===== DATA LISTING =====

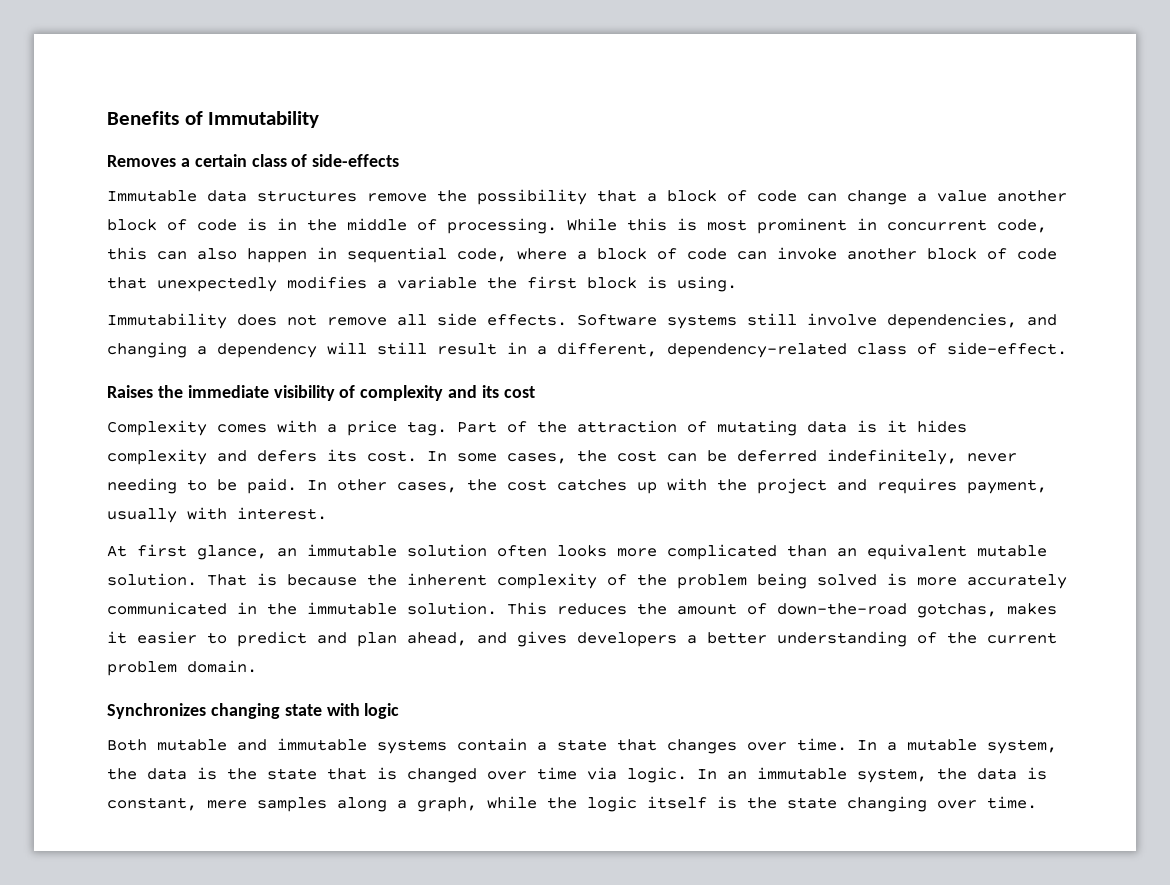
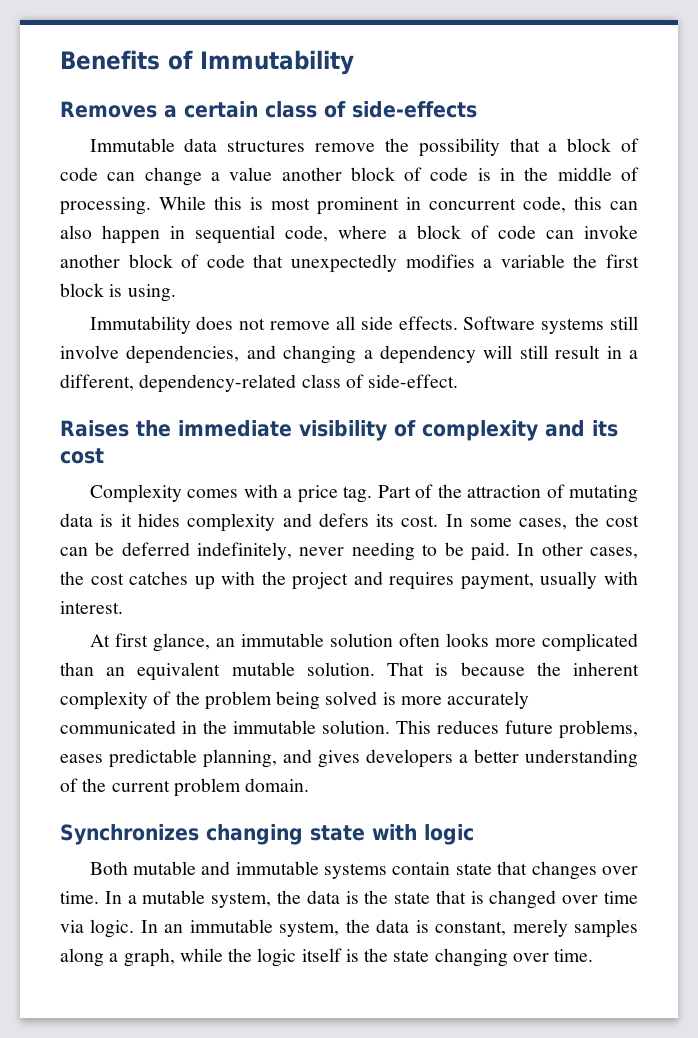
[637,603,1057,618] [107,631,467,647] the amount of down-the-road gotchas, makes it easier to predict and plan ahead, -> [505,720,638,739] [60,749,277,768] future problems, eases predictable planning,
[537,742,547,751] a -> (451, 868) none
[207,800,247,809] mere -> [512,919,568,937] merely

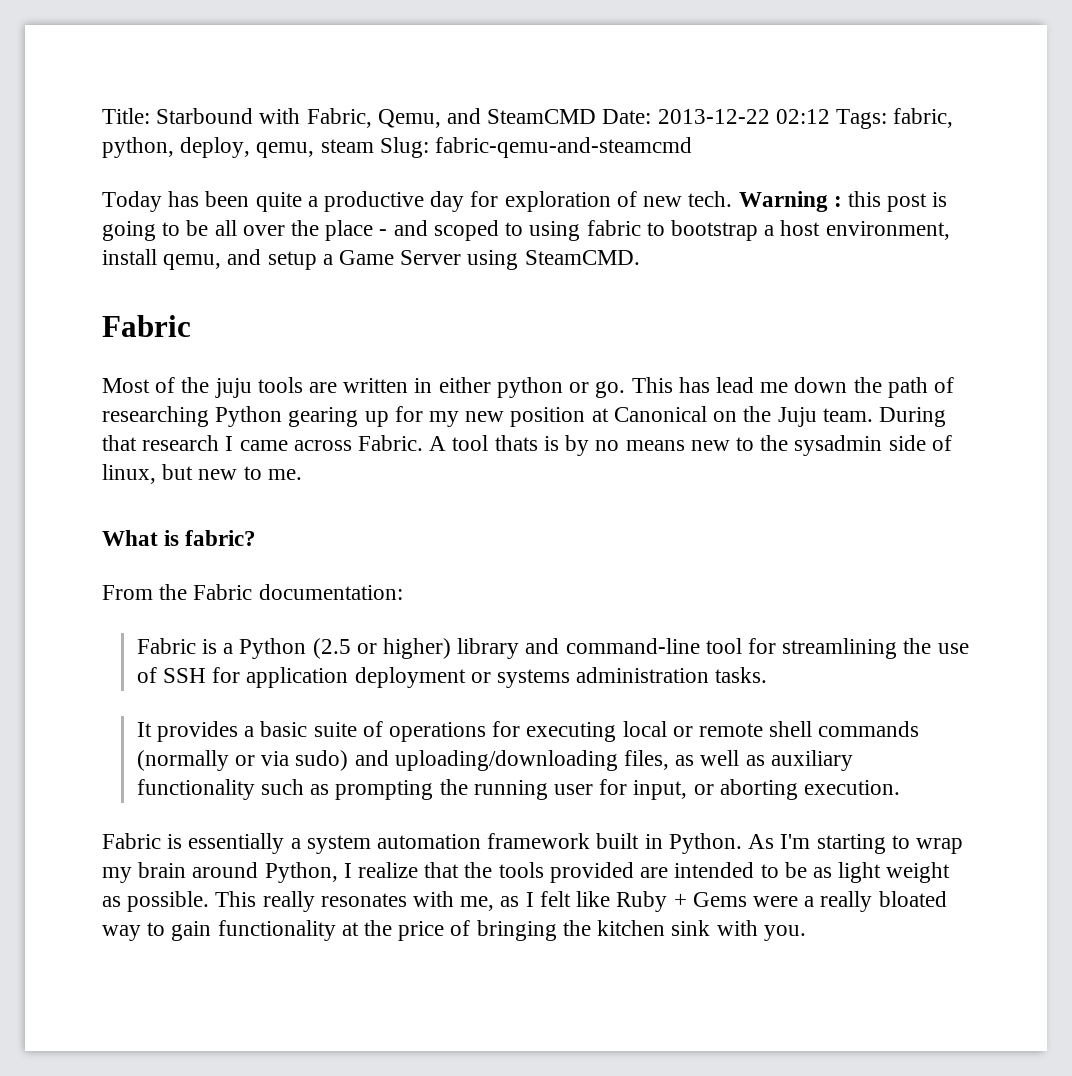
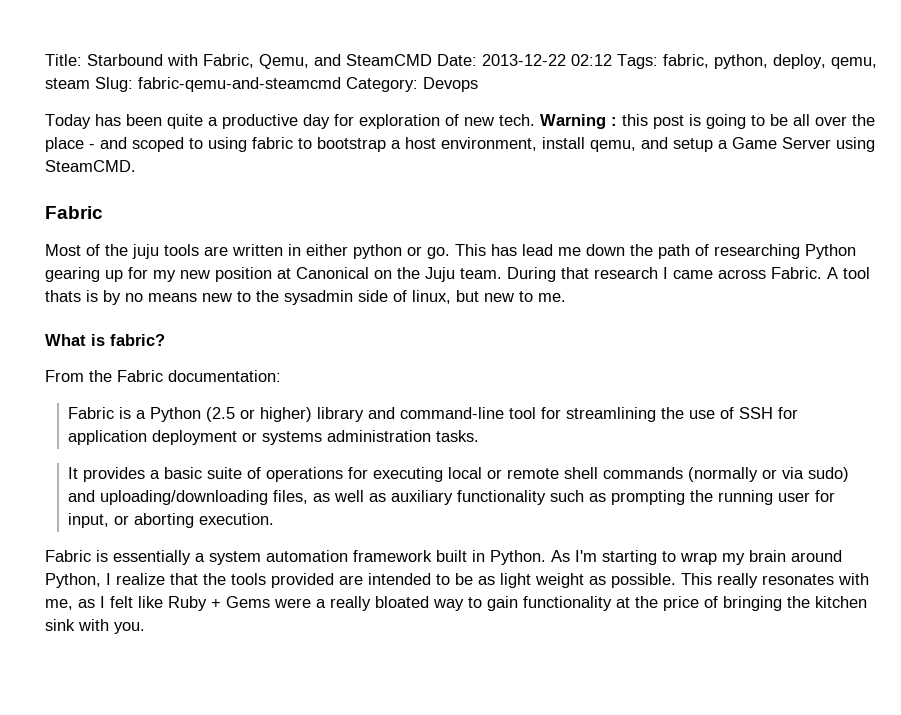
(693, 147) none -> [346,77,478,92] Category: Devops

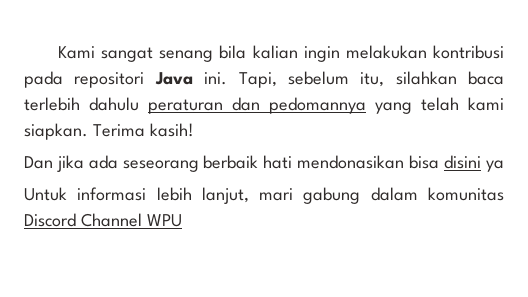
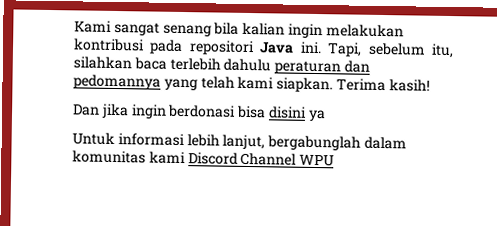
[88,155,405,172] ada seseorang berbaik hati mendonasikan -> [130,104,237,119] ingin berdonasi
[259,187,361,204] mari gabung -> [267,135,362,151] bergabunglah
(504, 194) none -> [148,151,186,165] kami

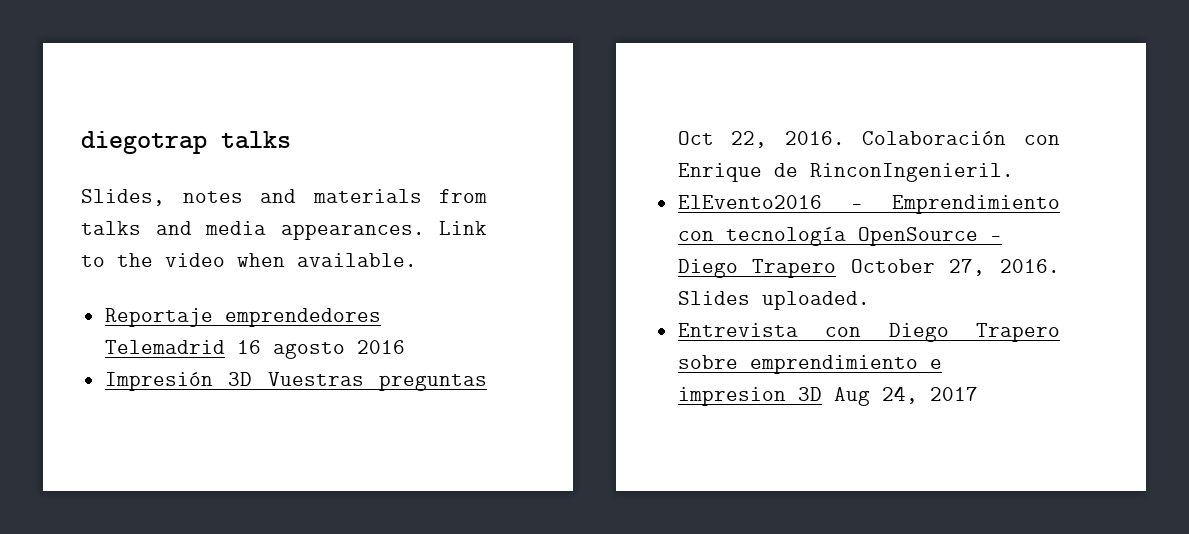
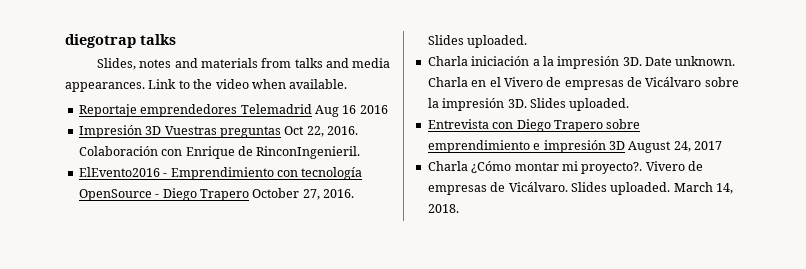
[236,340,345,359] 16 agosto -> [314,105,357,117] Aug 16
(870, 300) none -> [427,56,736,69] [427,77,739,90] [427,98,630,111] // Charla iniciación a la impresión 3D. Date unknown. Charla en el Vivero de empresas de Vicálvaro sobre la impresión 3D. Slides uploaded.
[677,387,870,406] impresion 3D Aug -> [543,140,672,153] impresión 3D August
(978, 394) none -> [427,161,703,174] [427,182,733,195] [427,204,459,213] // Charla ¿Cómo montar mi proyecto?. Vivero de empresas de Vicálvaro. Slides uploaded. March 14, 2018.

=====

WHAT YOU NEED TO DO —
Set down exactly, with no additions, each line from the line that includes "[207,800,247,809] mere ->" to the final line of the entries above; leave pictures out.

ANSWER SECTION —
[207,800,247,809] mere -> [512,919,568,937] merely

(693, 147) none -> [346,77,478,92] Category: Devops

[88,155,405,172] ada seseorang berbaik hati mendonasikan -> [130,104,237,119] ingin berdonasi
[259,187,361,204] mari gabung -> [267,135,362,151] bergabunglah
(504, 194) none -> [148,151,186,165] kami

[236,340,345,359] 16 agosto -> [314,105,357,117] Aug 16
(870, 300) none -> [427,56,736,69] [427,77,739,90] [427,98,630,111] // Charla iniciación a la impresión 3D. Date unknown. Charla en el Vivero de empresas de Vicálvaro sobre la impresión 3D. Slides uploaded.
[677,387,870,406] impresion 3D Aug -> [543,140,672,153] impresión 3D August
(978, 394) none -> [427,161,703,174] [427,182,733,195] [427,204,459,213] // Charla ¿Cómo montar mi proyecto?. Vivero de empresas de Vicálvaro. Slides uploaded. March 14, 2018.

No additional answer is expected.